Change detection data
■ ■ ■ ■
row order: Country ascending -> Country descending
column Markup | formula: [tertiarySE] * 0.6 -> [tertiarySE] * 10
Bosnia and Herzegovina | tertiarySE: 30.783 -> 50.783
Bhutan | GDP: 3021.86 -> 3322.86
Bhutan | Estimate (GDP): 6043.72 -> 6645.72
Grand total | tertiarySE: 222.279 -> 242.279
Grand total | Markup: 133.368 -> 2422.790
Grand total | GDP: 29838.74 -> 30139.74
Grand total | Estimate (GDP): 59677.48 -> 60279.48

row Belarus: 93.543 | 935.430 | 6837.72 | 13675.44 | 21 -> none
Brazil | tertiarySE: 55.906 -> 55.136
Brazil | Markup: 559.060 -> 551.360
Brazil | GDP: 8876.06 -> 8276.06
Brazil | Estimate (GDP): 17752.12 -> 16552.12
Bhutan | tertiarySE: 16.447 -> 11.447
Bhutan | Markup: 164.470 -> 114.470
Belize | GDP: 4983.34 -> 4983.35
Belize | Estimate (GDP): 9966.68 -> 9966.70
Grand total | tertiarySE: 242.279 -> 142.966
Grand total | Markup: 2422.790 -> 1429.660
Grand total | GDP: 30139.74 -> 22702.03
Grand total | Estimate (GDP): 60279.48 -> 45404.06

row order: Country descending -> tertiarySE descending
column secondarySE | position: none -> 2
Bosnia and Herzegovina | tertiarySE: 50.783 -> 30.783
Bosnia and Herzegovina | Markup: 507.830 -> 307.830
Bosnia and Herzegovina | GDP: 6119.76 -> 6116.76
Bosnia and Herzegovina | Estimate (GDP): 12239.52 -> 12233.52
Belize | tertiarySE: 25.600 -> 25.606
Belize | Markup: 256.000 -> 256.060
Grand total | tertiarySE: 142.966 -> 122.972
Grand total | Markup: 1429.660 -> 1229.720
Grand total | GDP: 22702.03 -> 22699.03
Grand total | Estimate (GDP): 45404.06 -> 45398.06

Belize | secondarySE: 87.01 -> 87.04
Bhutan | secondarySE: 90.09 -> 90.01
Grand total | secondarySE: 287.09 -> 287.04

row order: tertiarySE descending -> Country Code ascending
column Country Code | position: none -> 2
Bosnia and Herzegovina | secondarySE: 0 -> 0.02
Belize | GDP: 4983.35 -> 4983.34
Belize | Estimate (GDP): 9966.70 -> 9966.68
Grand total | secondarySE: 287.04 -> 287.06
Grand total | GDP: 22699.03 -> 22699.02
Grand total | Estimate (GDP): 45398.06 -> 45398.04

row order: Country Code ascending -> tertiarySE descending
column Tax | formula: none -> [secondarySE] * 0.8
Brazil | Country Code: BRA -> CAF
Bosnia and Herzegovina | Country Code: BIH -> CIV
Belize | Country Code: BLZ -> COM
■ ■ ■ ■
Problem: All of the data above needs to be written out again, exactly.

Answer for this exercise:
row order: Country ascending -> Country descending
column Markup | formula: [tertiarySE] * 0.6 -> [tertiarySE] * 10
Bosnia and Herzegovina | tertiarySE: 30.783 -> 50.783
Bhutan | GDP: 3021.86 -> 3322.86
Bhutan | Estimate (GDP): 6043.72 -> 6645.72
Grand total | tertiarySE: 222.279 -> 242.279
Grand total | Markup: 133.368 -> 2422.790
Grand total | GDP: 29838.74 -> 30139.74
Grand total | Estimate (GDP): 59677.48 -> 60279.48

row Belarus: 93.543 | 935.430 | 6837.72 | 13675.44 | 21 -> none
Brazil | tertiarySE: 55.906 -> 55.136
Brazil | Markup: 559.060 -> 551.360
Brazil | GDP: 8876.06 -> 8276.06
Brazil | Estimate (GDP): 17752.12 -> 16552.12
Bhutan | tertiarySE: 16.447 -> 11.447
Bhutan | Markup: 164.470 -> 114.470
Belize | GDP: 4983.34 -> 4983.35
Belize | Estimate (GDP): 9966.68 -> 9966.70
Grand total | tertiarySE: 242.279 -> 142.966
Grand total | Markup: 2422.790 -> 1429.660
Grand total | GDP: 30139.74 -> 22702.03
Grand total | Estimate (GDP): 60279.48 -> 45404.06

row order: Country descending -> tertiarySE descending
column secondarySE | position: none -> 2
Bosnia and Herzegovina | tertiarySE: 50.783 -> 30.783
Bosnia and Herzegovina | Markup: 507.830 -> 307.830
Bosnia and Herzegovina | GDP: 6119.76 -> 6116.76
Bosnia and Herzegovina | Estimate (GDP): 12239.52 -> 12233.52
Belize | tertiarySE: 25.600 -> 25.606
Belize | Markup: 256.000 -> 256.060
Grand total | tertiarySE: 142.966 -> 122.972
Grand total | Markup: 1429.660 -> 1229.720
Grand total | GDP: 22702.03 -> 22699.03
Grand total | Estimate (GDP): 45404.06 -> 45398.06

Belize | secondarySE: 87.01 -> 87.04
Bhutan | secondarySE: 90.09 -> 90.01
Grand total | secondarySE: 287.09 -> 287.04

row order: tertiarySE descending -> Country Code ascending
column Country Code | position: none -> 2
Bosnia and Herzegovina | secondarySE: 0 -> 0.02
Belize | GDP: 4983.35 -> 4983.34
Belize | Estimate (GDP): 9966.70 -> 9966.68
Grand total | secondarySE: 287.04 -> 287.06
Grand total | GDP: 22699.03 -> 22699.02
Grand total | Estimate (GDP): 45398.06 -> 45398.04

row order: Country Code ascending -> tertiarySE descending
column Tax | formula: none -> [secondarySE] * 0.8
Brazil | Country Code: BRA -> CAF
Bosnia and Herzegovina | Country Code: BIH -> CIV
Belize | Country Code: BLZ -> COM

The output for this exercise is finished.